======== SOURCE INFORMATION ========

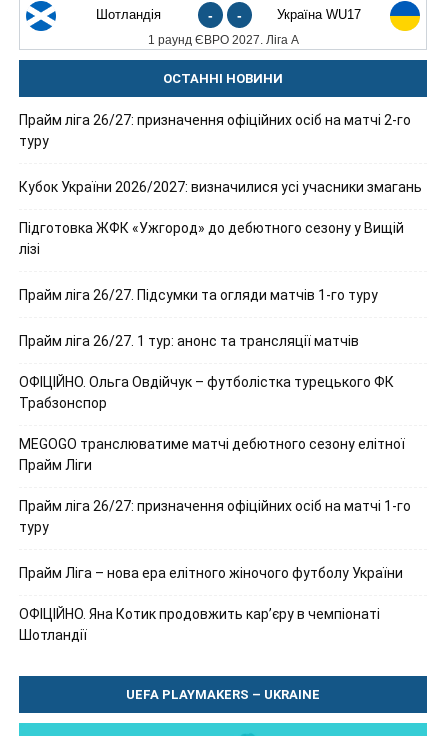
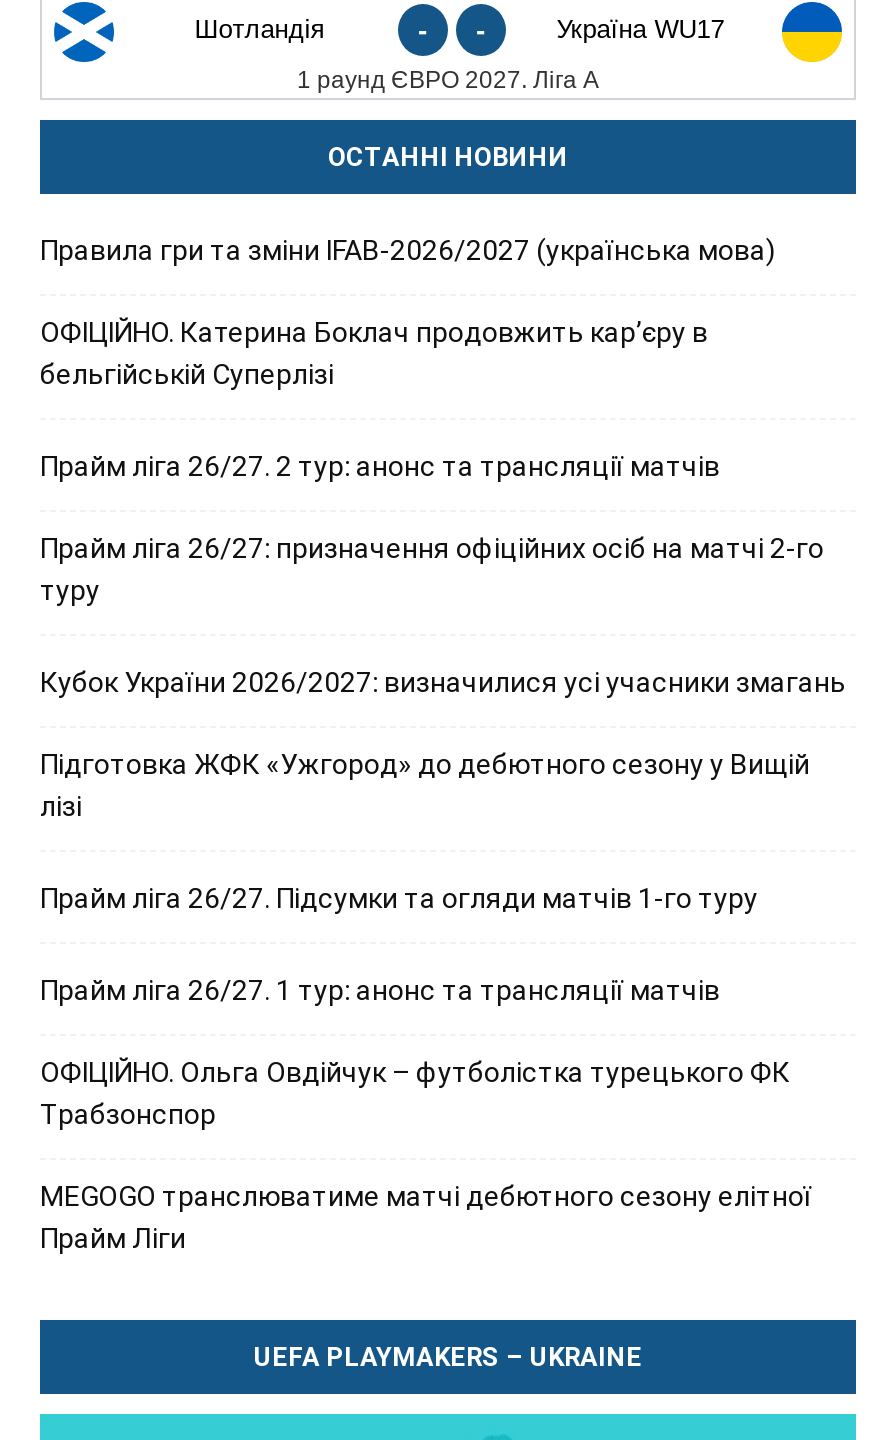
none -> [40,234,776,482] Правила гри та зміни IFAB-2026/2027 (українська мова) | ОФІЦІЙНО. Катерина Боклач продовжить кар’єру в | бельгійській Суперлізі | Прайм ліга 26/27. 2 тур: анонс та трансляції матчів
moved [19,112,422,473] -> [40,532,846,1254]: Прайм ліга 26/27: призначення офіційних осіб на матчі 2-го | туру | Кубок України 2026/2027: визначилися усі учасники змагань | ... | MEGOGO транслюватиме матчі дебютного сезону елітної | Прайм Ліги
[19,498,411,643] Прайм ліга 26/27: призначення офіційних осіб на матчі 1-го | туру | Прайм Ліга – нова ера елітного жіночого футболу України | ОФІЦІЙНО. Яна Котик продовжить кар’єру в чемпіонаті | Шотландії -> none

========
======== SOURCE INFORMATION ========

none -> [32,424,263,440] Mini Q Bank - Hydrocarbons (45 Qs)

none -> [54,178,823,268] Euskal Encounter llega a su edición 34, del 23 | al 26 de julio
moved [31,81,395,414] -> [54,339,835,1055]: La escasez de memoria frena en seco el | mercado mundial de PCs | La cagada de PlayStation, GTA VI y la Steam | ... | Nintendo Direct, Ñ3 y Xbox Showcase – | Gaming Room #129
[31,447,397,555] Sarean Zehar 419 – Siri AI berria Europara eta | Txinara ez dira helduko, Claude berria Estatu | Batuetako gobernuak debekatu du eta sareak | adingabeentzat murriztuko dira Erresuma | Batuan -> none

========
======== SOURCE INFORMATION ========

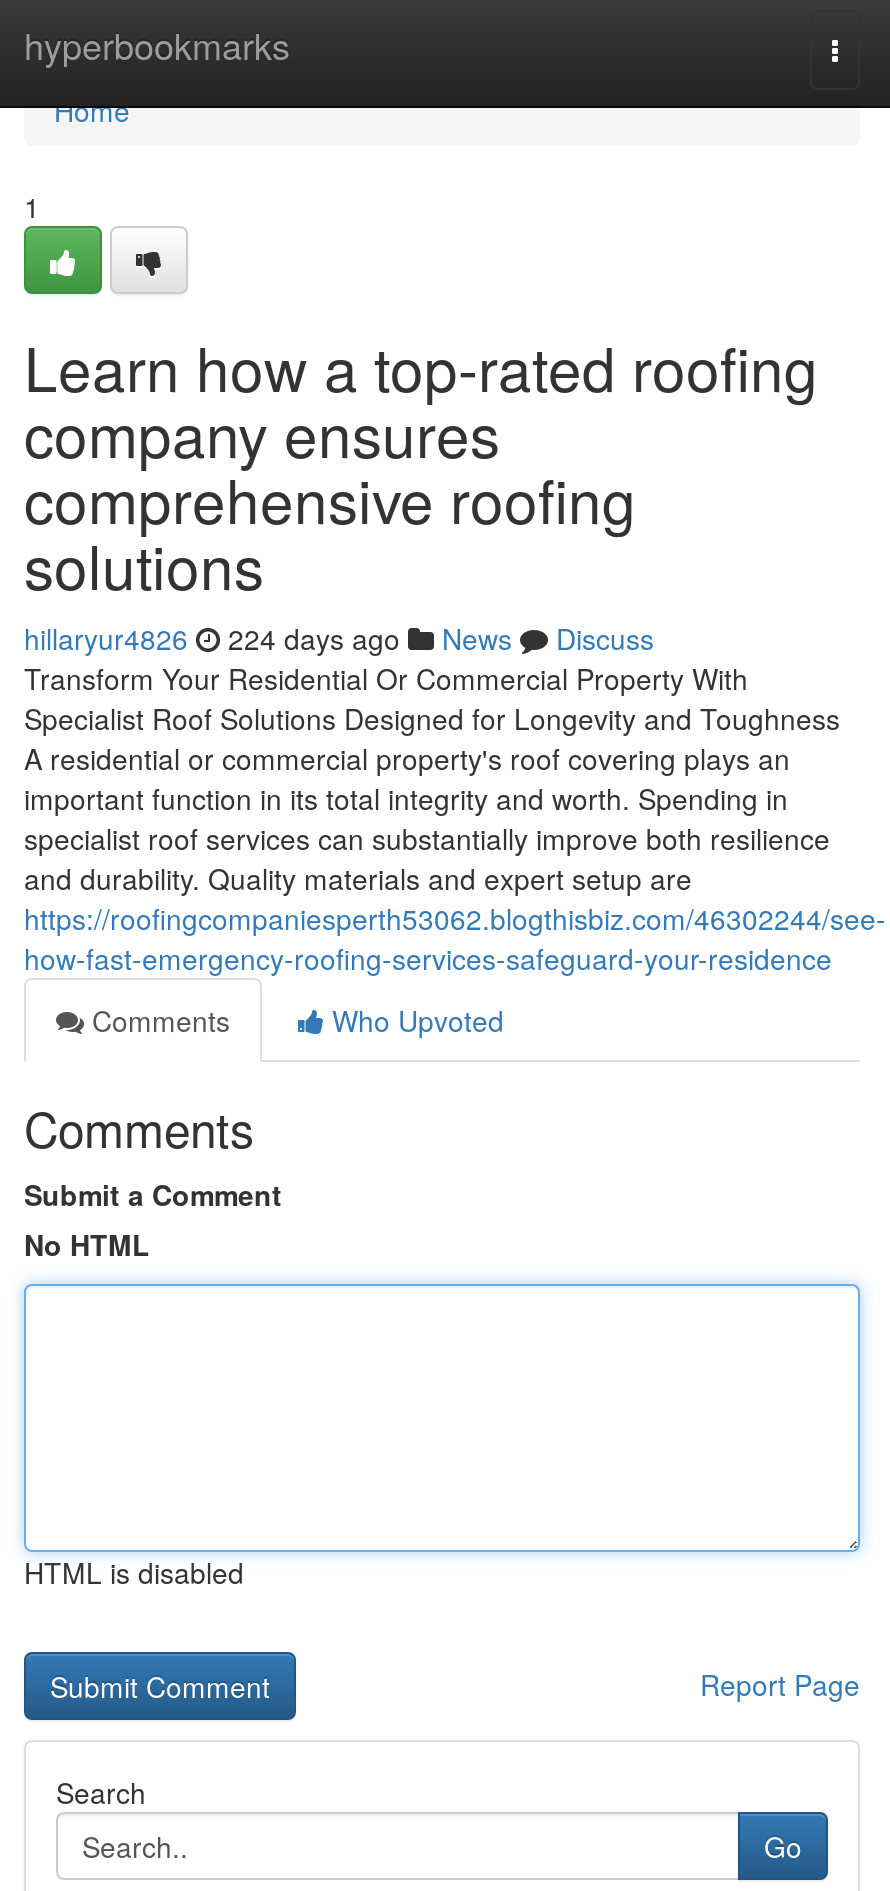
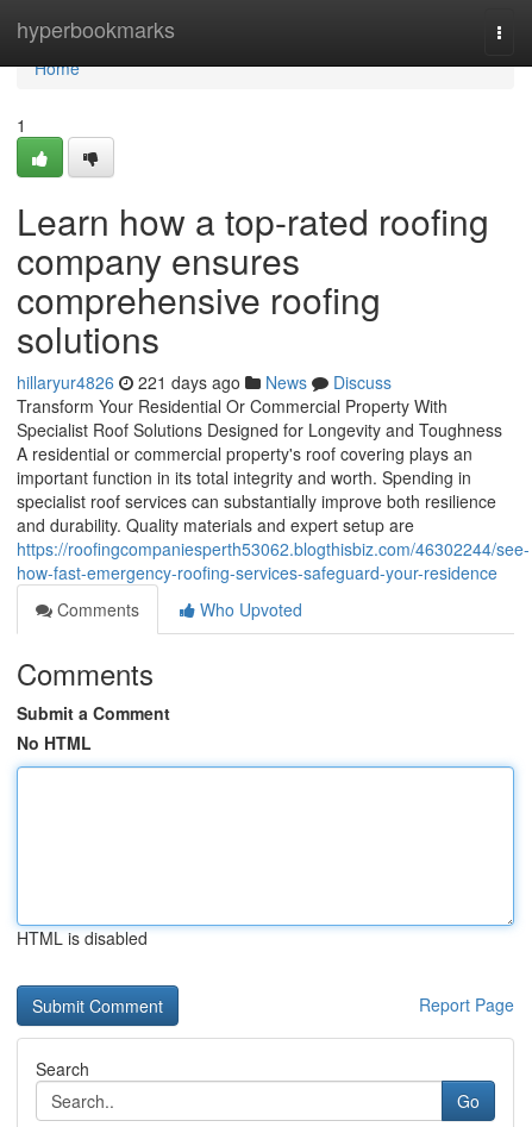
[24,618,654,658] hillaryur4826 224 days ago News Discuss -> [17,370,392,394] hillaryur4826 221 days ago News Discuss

========

> _THE PROBLEM_
Give only the number of lines in the entries that contain "moved".

> _TASK OUTPUT_
2